Crate training dogs can become an important part of everyday life for your family. Puppies take comfort in their crates while their owners are away. If your puppy is going to be left alone for extended periods of time while you are working or out of the house, think of your dog's crate as her personal bedroom. As you begin to crate train her, give the create a special name that she will recognize as her special place to go and be safe while you are away. Keeping your dog crated while you are out of the house will keep your belongings safe from puppy attacks. Many owners find their couches saved from chewing, doors, and baseboards saved from marking, and the dog left feeling safe, comfortable, and self-contained within a confined space when using a crate. Puppies, especially, can become overwhelmed when left alone in your home while you are gone. If left to the entire house alone, your puppy could get into garbage or household cleaners, which could cause harm, children's toys which could be destroyed, or other household items such as your furniture, which can also be destroyed. For a puppy or an adult dog, an entire house with free reign is a lot of space to wreak havoc while you are away.
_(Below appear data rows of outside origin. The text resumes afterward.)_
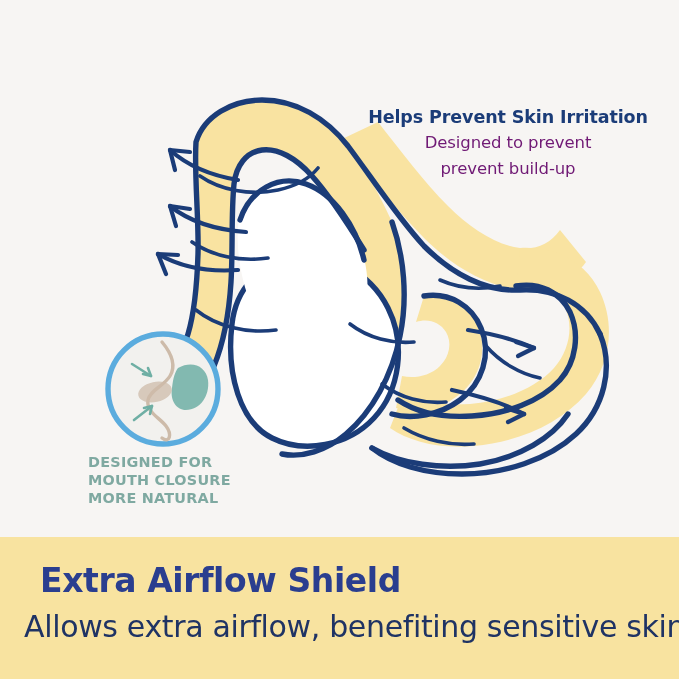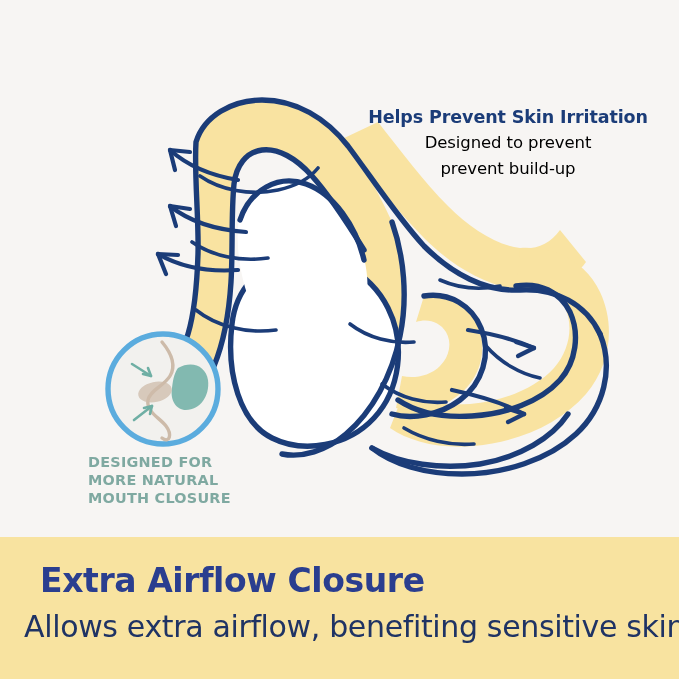--- a/index.html
+++ b/index.html
@@ -22,21 +22,21 @@
   
   #callout {
     position:absolute; left:358px; top:82px; width:300px;
     text-align:center; line-height:1.34;
   }
   #callout .c-title {
     font-size:17.5px; font-weight:bold; color:#1B3C78;
     letter-spacing:-0.1px; white-space:nowrap;
   }
   #callout .c-line {
-    font-size:16.5px; font-weight:400; color:#000000;
+    font-size:16.5px; font-weight:400; color:#701a75;
     letter-spacing:-0.1px; margin-top:3px;
   }
 
   
   #inset-caption {
     position:absolute; left:88px; top:429px; width:172px;
     text-align:left; color:#7FA9A1;
     font-size:14.4px; font-weight:bold;
     letter-spacing:0.25px; line-height:1.26;
     text-transform:uppercase;
@@ -304,23 +304,23 @@
     </svg>
 
     <div id="callout">
       <div class="c-title">Helps Prevent Skin Irritation</div>
       <div class="c-line">Designed to prevent</div>
       <div class="c-line">prevent build-up</div>
     </div>
 
     <div id="inset-caption">
       <div>Designed for</div>
+      <div>Mouth Closure</div>
       <div>More Natural</div>
-      <div>Mouth Closure</div>
     </div>
   </div>
 
   <div id="banner">
-    <div id="banner-title">Extra Airflow Closure</div>
+    <div id="banner-title">Extra Airflow Shield</div>
     <div id="banner-subtitle">Allows extra airflow, benefiting sensitive skin</div>
   </div>
 
 </div>
 
 </body></html>

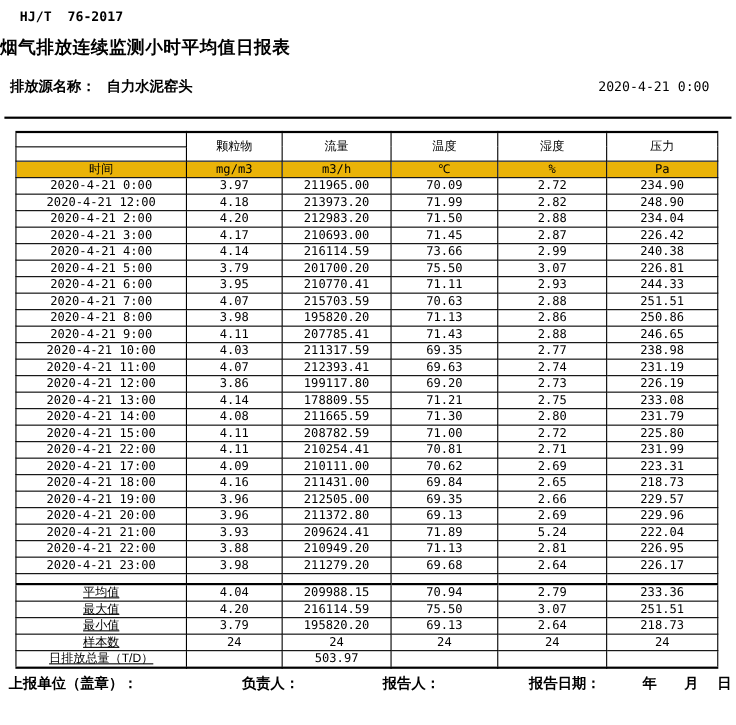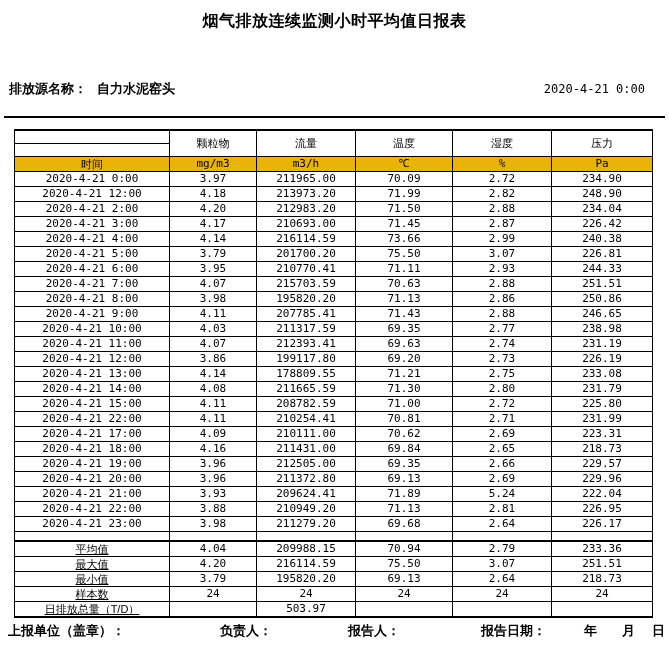--- a/index.html
+++ b/index.html
@@ -13,31 +13,31 @@
   .page { position: relative; width: 669px; height: 659px; }
 
   .std {
     padding: 8px 0 0 18px;
     font-size: 12px; font-weight: bold;
     white-space: pre;
     font-family: "DejaVu Sans Mono", monospace;
   }
   .title {
     margin-top: 11px;
-    text-align: center;
+    text-align: left;
     font-size: 16px; font-weight: bold;
     letter-spacing: 0.5px;
   }
   .src-row {
     margin-top: 16px;
     display: flex; align-items: baseline;
     padding: 0 24px 0 9px;
     font-size: 13px; font-weight: bold;
   }
-  .src-row .src-name { margin-left: 10px; margin-top: 32px; }
+  .src-row .src-name { margin-left: 10px; }
   .src-row .date {
     margin-left: auto;
     font-weight: normal; font-size: 12px;
     font-family: "DejaVu Sans Mono", monospace;
   }
   .hr { height: 2px; background: #000; margin: 18px 4px 0 4px; }
 
   table.rpt {
     margin: 11px 0 0 14px;
     width: 638px;
@@ -79,20 +79,21 @@
   .pos-date  { left: 481px; }
   .pos-year  { left: 584px; }
   .pos-month { left: 622px; }
   .pos-day   { left: 652px; }
 </style>
 </head>
 <body>
 
 <div class="page">
 
+  <div class="std">HJ/T  76-2017</div>
 
   <div class="title">烟气排放连续监测小时平均值日报表</div>
 
   <div class="src-row">
     <span>排放源名称：</span>
     <span class="src-name">自力水泥窑头</span>
     <span class="date">2020-4-21 0:00</span>
   </div>
 
   <div class="hr"></div>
A crate big enough for your dog to stand up and turn around is big enough for your dog to rest, sleep, and quietly play while you are away from her. You will want a crate that is big enough for your dog to stand up and turn around in, but not too big. Too much space could make your dog feel uncertain and unsafe. If left with too much space, your house training dog may use part of the crate to urinate, separating a sleeping area from a potty space. This could mean if you have a dog who is going to grow a lot over the first two years of her lifetime you may need to partition a large crate off or use different crates as your puppy grows into a larger dog.
Depending on the age of your dog, it may take about two weeks and possibly up to four weeks to get your dog not only used to the crate but also feeling as if the crate is her home away from home when you are not around. It is important to use the same word each time you command your dog to go inside her crate.
You will need:
- An appropriate crate for the size of your dog.
- Treats for rewarding your dog and enticing her to get into the crate.
- Bedding and toys for comfort and entertainment while your dog is in the crate.
Some owners provide a small dish of water for their dog while in the crate. However, if you plan to be gone for an extended period, your dog may have an accident in the crate, leaving her feeling discouraged
Remember, do not use the crate as punishment. It should be a safe place for your dog. If she associates the crate with punishments, she is not going to want to be in her crate when you are away for extended periods of time.